**Task description**.
Your answer is the lines below, exactly, from the one that contains "op::internal::call = 103" through the one that contains "equal to calculate_gas_fee(op::call)", both included.

**Supplied data**.
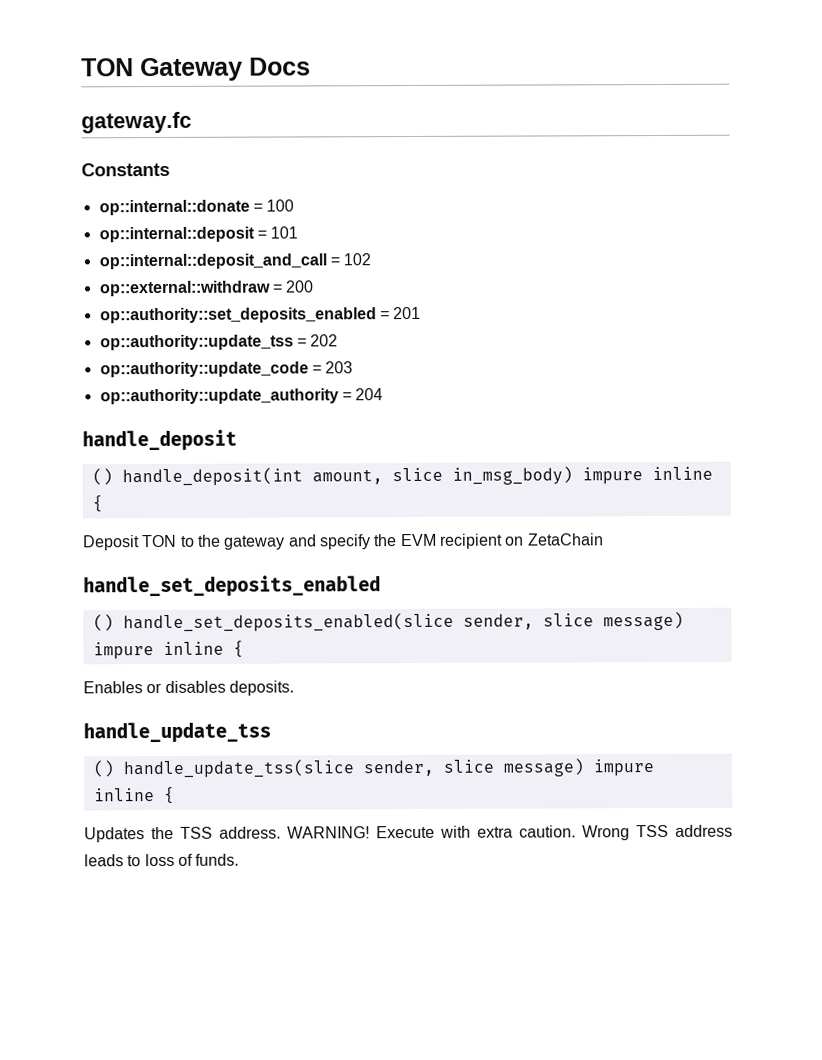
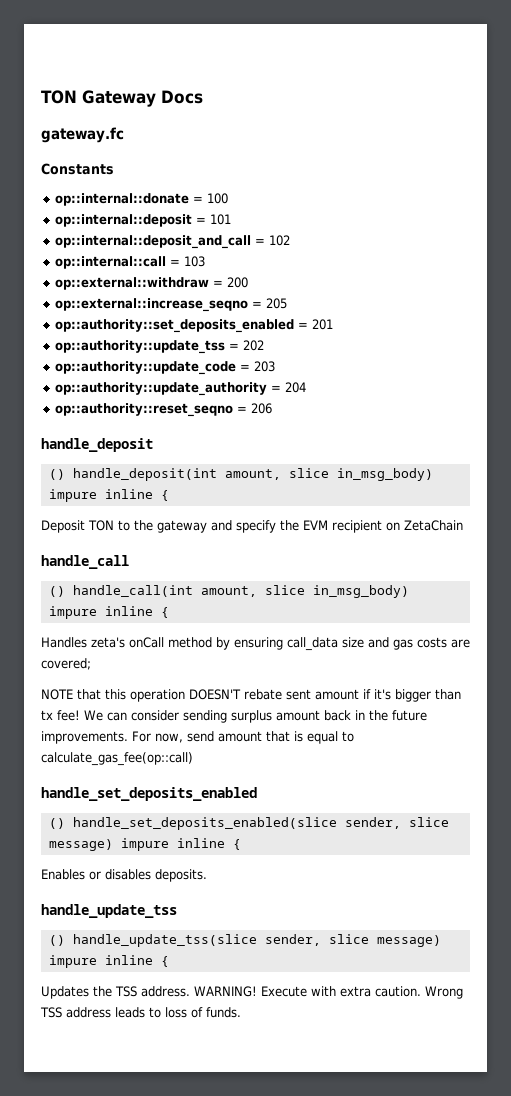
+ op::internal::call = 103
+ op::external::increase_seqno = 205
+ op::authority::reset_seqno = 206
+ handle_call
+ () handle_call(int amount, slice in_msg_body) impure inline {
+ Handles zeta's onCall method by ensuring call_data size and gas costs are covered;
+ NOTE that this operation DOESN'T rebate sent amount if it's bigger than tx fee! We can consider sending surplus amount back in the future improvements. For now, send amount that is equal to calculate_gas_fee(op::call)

...

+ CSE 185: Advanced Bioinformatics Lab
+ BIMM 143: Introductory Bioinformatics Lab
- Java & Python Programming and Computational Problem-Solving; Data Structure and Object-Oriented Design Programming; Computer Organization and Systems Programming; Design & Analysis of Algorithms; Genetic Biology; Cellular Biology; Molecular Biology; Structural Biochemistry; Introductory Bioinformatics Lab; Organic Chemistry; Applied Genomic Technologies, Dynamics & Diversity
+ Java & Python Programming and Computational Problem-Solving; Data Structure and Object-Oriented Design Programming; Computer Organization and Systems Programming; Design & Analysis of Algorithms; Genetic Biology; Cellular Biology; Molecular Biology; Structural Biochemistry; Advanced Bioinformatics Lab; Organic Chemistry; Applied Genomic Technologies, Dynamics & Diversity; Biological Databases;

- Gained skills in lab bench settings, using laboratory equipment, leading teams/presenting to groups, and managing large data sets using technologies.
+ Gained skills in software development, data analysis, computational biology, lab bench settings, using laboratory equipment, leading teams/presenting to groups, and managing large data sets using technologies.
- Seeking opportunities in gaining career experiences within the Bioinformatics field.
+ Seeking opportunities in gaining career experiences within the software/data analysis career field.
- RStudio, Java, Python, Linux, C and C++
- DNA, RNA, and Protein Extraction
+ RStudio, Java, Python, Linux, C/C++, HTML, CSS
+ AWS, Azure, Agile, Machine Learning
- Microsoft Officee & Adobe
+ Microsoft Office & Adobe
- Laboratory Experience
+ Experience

**Reply**.
+ op::internal::call = 103
+ op::external::increase_seqno = 205
+ op::authority::reset_seqno = 206
+ handle_call
+ () handle_call(int amount, slice in_msg_body) impure inline {
+ Handles zeta's onCall method by ensuring call_data size and gas costs are covered;
+ NOTE that this operation DOESN'T rebate sent amount if it's bigger than tx fee! We can consider sending surplus amount back in the future improvements. For now, send amount that is equal to calculate_gas_fee(op::call)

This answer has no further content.